Legal obligation (GDPR Article 6(1)(c)) allows processing when necessary to comply with a legal requirement to which you're subject. For email communications, this basis applies when law or regulation requires you to send certain information to customers. Examples include regulatory disclosures, privacy policy update notifications, legally required notices about changes to terms of service, and communications mandated by financial regulations or consumer protection laws.

The key is that the legal obligation must be specific and documented. You must be able to identify the law, regulation, or binding legal authority that requires the communication. Vague claims of "best practice" or industry standards don't qualify-there must be an actual legal requirement.

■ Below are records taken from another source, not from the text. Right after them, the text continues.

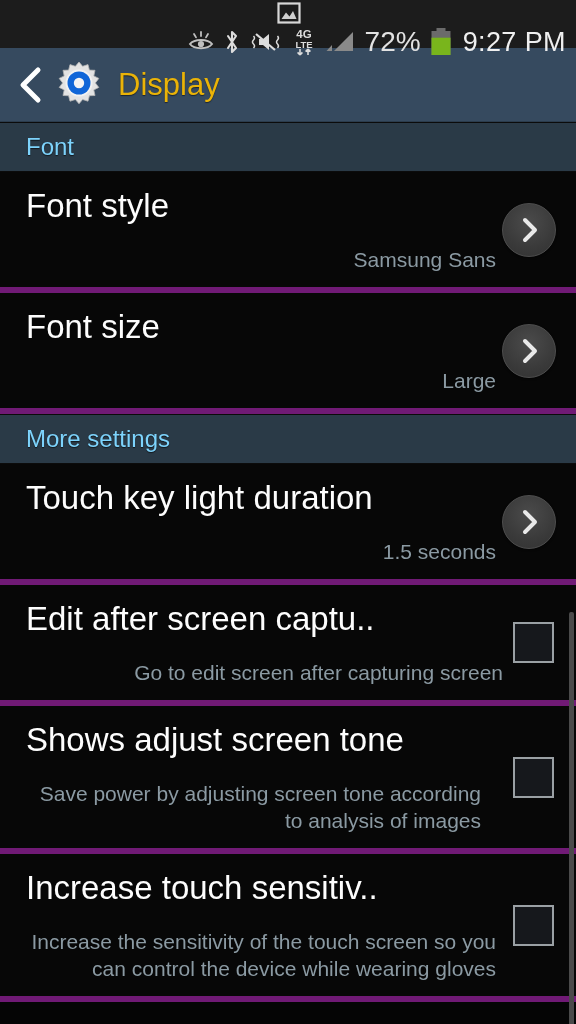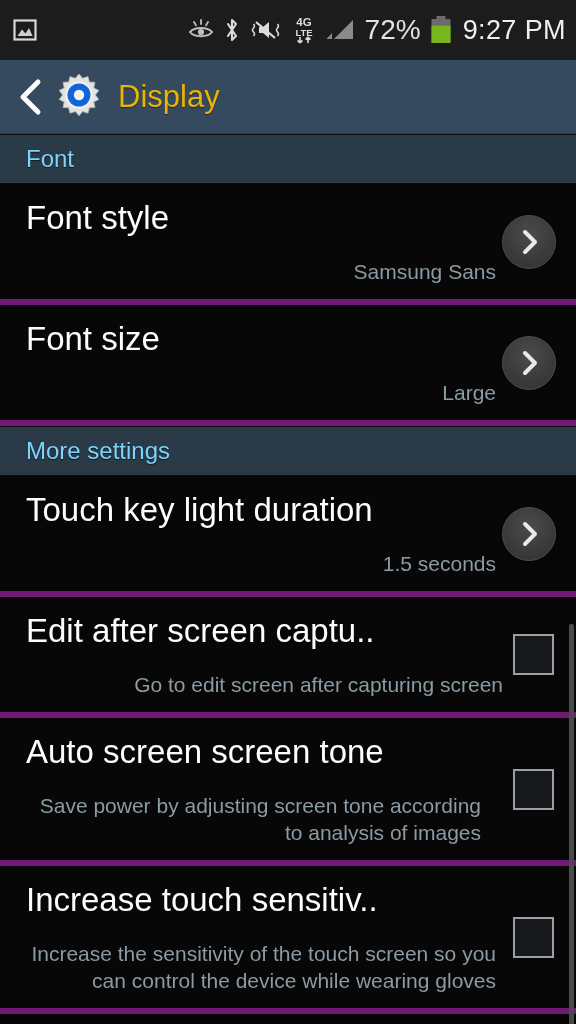--- a/index.html
+++ b/index.html
@@ -6,24 +6,25 @@
   html, body {
     width:576px; height:1024px;
     background:#050505;
     font-family:"Liberation Sans", sans-serif;
     overflow:hidden;
   }
 
   
   .statusbar{
     position:relative;
-    height:60px; width:100%;
+    height:48px; width:100%;
     background:#1c1c1c;
     display:flex; align-items:center;
     padding:0 10px 0 12px;
+    flex-direction:column;
   }
   .sb-left{ display:flex; align-items:center; gap:8px; }
   .sb-right{ margin-left:auto; display:flex; align-items:center; gap:9px; }
   .sb-icon{ display:flex; align-items:center; justify-content:center; }
   .sb-pct{ color:#e2e2e2; font-size:28px; }
   .sb-clock{ color:#efefef; font-size:27px; letter-spacing:.4px; margin-left:2px; }
 
   
   .actionbar{
     height:74px; width:100%;
@@ -251,21 +252,21 @@
   <div class="row">
     <div class="row-text">
       <div class="row-title">Edit after screen captu..</div>
       <div class="row-sub">Go to edit screen after capturing screen</div>
     </div>
     <div class="cb"></div>
   </div>
 
   <div class="row">
     <div class="row-text">
-      <div class="row-title">Auto screen screen tone</div>
+      <div class="row-title">Shows adjust screen tone</div>
       <div class="row-sub" style="max-width:455px;">Save power by adjusting screen tone according to analysis of images</div>
     </div>
     <div class="cb"></div>
   </div>
 
   <div class="row">
     <div class="row-text">
       <div class="row-title">Increase touch sensitiv..</div>
       <div class="row-sub" style="max-width:470px;">Increase the sensitivity of the touch screen so you can control the device while wearing gloves</div>
     </div>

The communication must be limited to what's necessary to satisfy the obligation; you can't use legal obligation as a pretext to add promotional content to legally required notices.

In practice, legal obligation is a narrow basis for email communication. Most transactional emails fall under contractual necessity (order confirmations, account notifications) rather than legal obligation. Legal obligation applies specifically when a law mandates the communication. For email marketers, this basis is rarely the primary justification for communications but may cover certain compliance notices or regulatory disclosures. Document which specific legal requirement applies to each communication claiming this basis. Legal obligation means the law requires you to communicate something-not that the law permits it, but that it mandates it.